• What is required:
Only the number is wanted: count the lines in the data with "QUICKSILVER" in them.

• Task inputs:
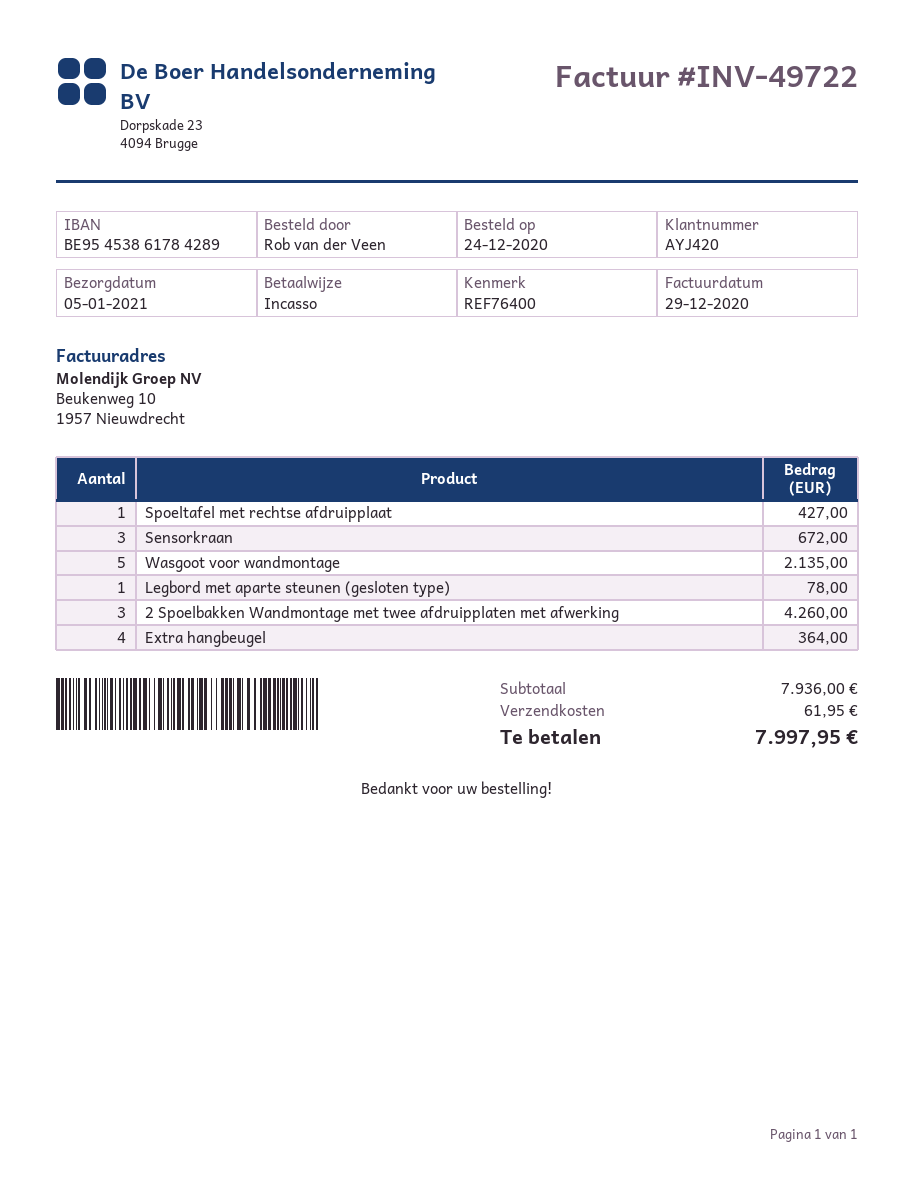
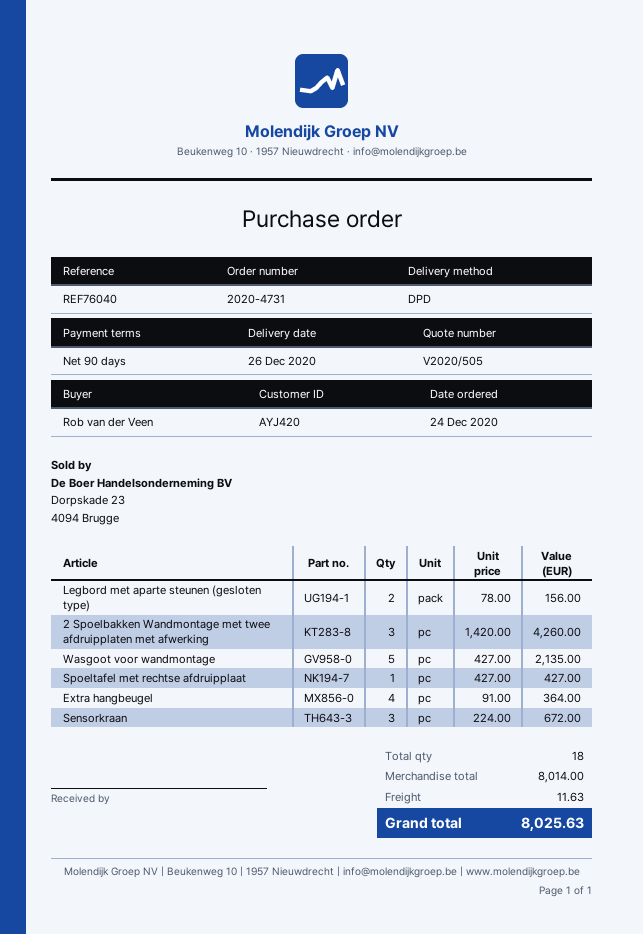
delivery date: 2021-01-05 -> 2020-12-26
reference: REF76400 -> REF76040
Legbord met aparte steunen (gesloten type): 1 for 78.00 -> 2 for 156.00
subtotal: 7936.00 -> 8014.00
shipping: 61.95 -> 11.63
total: 7997.95 -> 8025.63

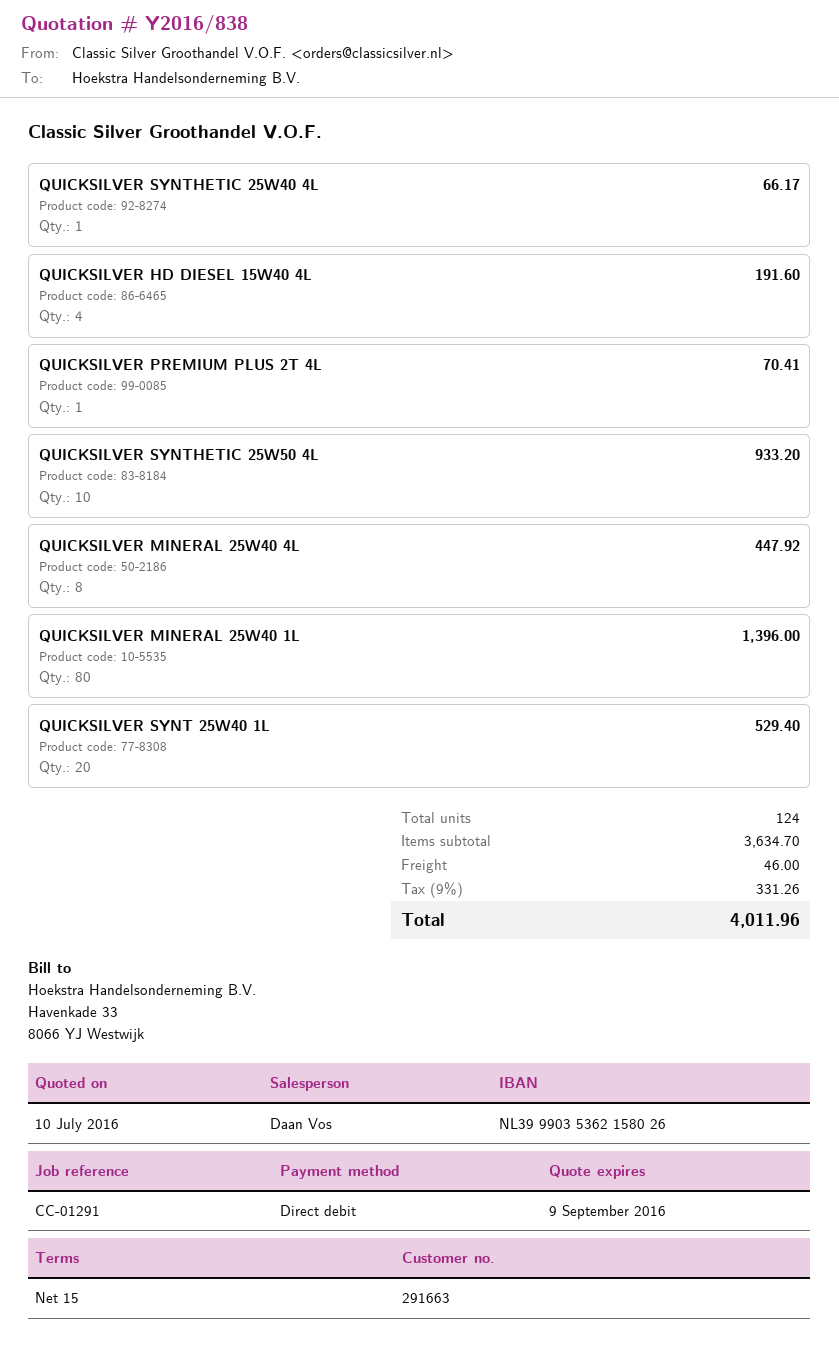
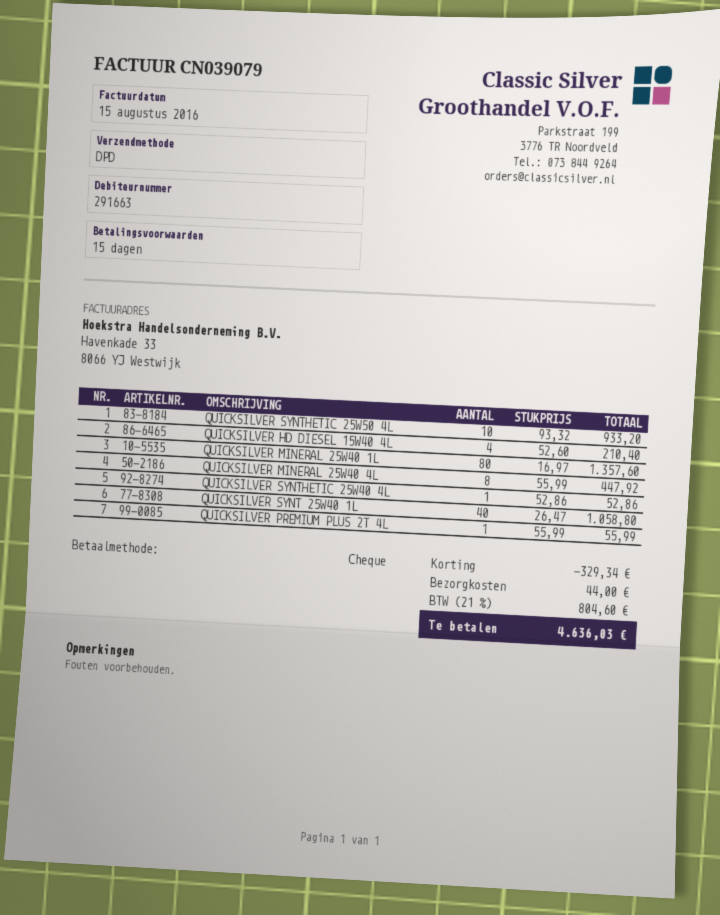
payment method: direct debit -> cheque
QUICKSILVER SYNTHETIC 25W40 4L: 1 for 66.17 -> 1 for 52.86
QUICKSILVER HD DIESEL 15W40 4L: 4 for 191.60 -> 4 for 210.40
QUICKSILVER PREMIUM PLUS 2T 4L: 1 for 70.41 -> 1 for 55.99
QUICKSILVER MINERAL 25W40 1L: 80 for 1396.00 -> 80 for 1357.60
QUICKSILVER SYNT 25W40 1L: 20 for 529.40 -> 40 for 1058.80
discount: none -> 329.34
shipping: 46.00 -> 44.00
tax: 9% = 331.26 -> 21% = 804.60
total: 4011.96 -> 4636.03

• Task output:
5